WHAT THE TASK ASKS –
Repeat exactly the lines below that lie between the line with "[58,1722,794,1752] Kenaikan Harga" and the line with "[58,1968,188,1998] Harga Kopi", counting both of those lines as part of the answer.

DATA FOR ANALYSIS –

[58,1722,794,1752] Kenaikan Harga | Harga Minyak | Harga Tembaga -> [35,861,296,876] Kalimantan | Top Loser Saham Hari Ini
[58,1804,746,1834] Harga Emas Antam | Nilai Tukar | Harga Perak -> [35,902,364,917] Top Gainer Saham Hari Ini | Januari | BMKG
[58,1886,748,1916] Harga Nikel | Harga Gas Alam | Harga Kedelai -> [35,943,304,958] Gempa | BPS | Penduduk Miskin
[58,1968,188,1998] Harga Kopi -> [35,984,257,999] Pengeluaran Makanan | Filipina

* * *

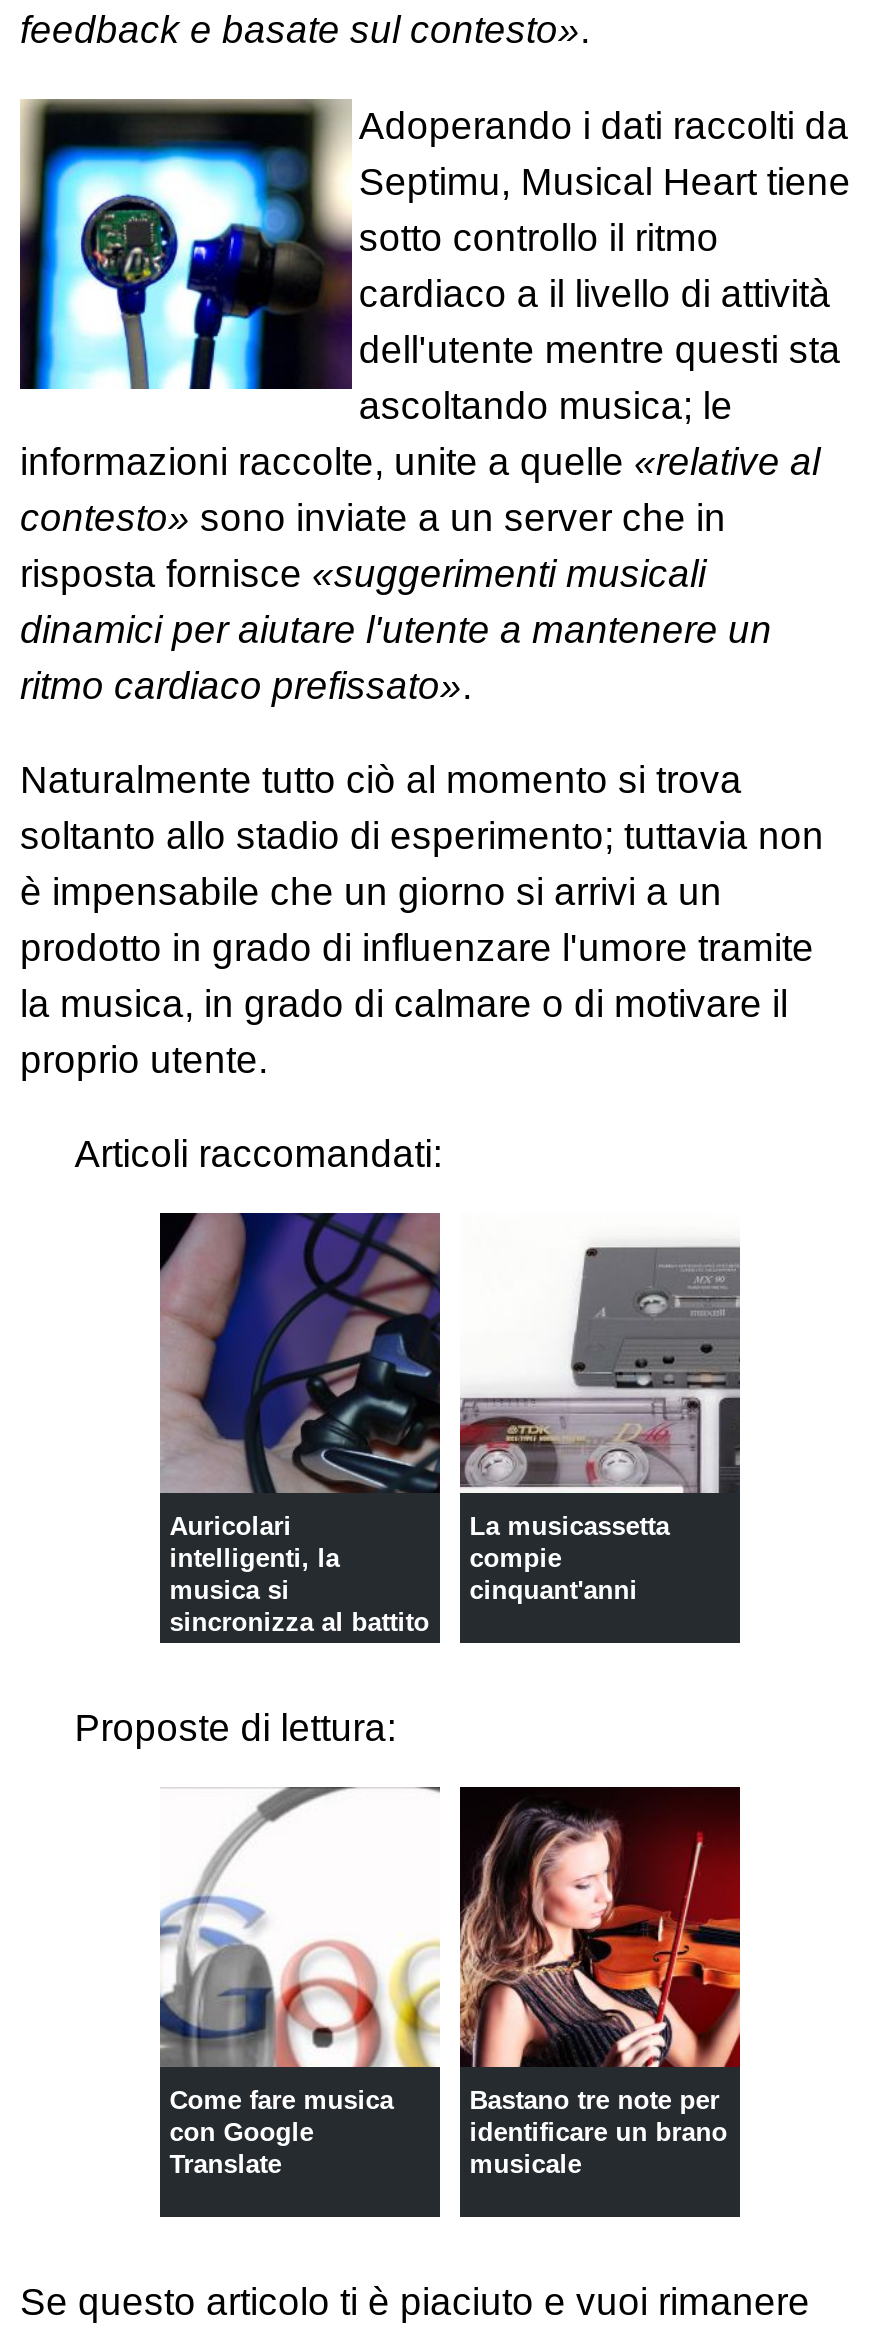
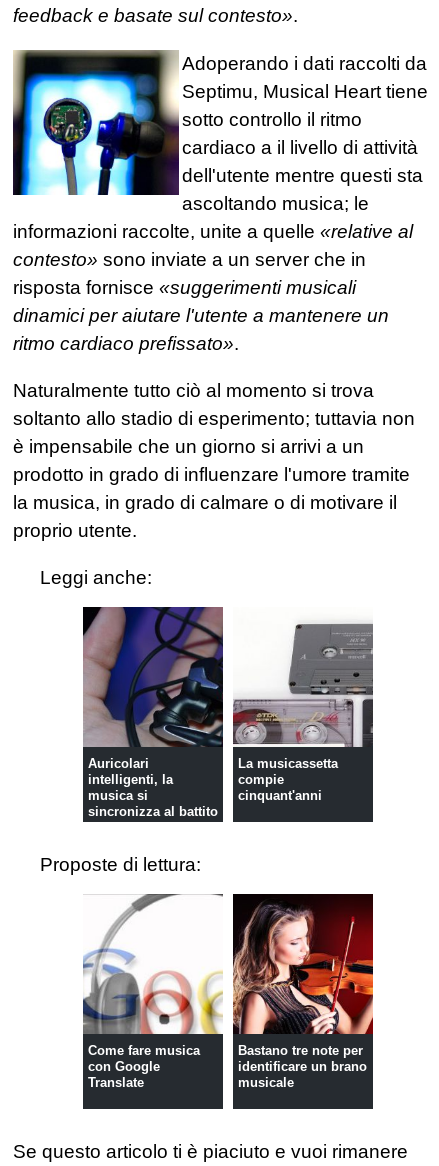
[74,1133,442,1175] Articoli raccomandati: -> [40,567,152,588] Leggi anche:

---

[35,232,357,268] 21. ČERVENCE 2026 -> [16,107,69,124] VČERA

ANSWER TO THIS TASK –
[58,1722,794,1752] Kenaikan Harga | Harga Minyak | Harga Tembaga -> [35,861,296,876] Kalimantan | Top Loser Saham Hari Ini
[58,1804,746,1834] Harga Emas Antam | Nilai Tukar | Harga Perak -> [35,902,364,917] Top Gainer Saham Hari Ini | Januari | BMKG
[58,1886,748,1916] Harga Nikel | Harga Gas Alam | Harga Kedelai -> [35,943,304,958] Gempa | BPS | Penduduk Miskin
[58,1968,188,1998] Harga Kopi -> [35,984,257,999] Pengeluaran Makanan | Filipina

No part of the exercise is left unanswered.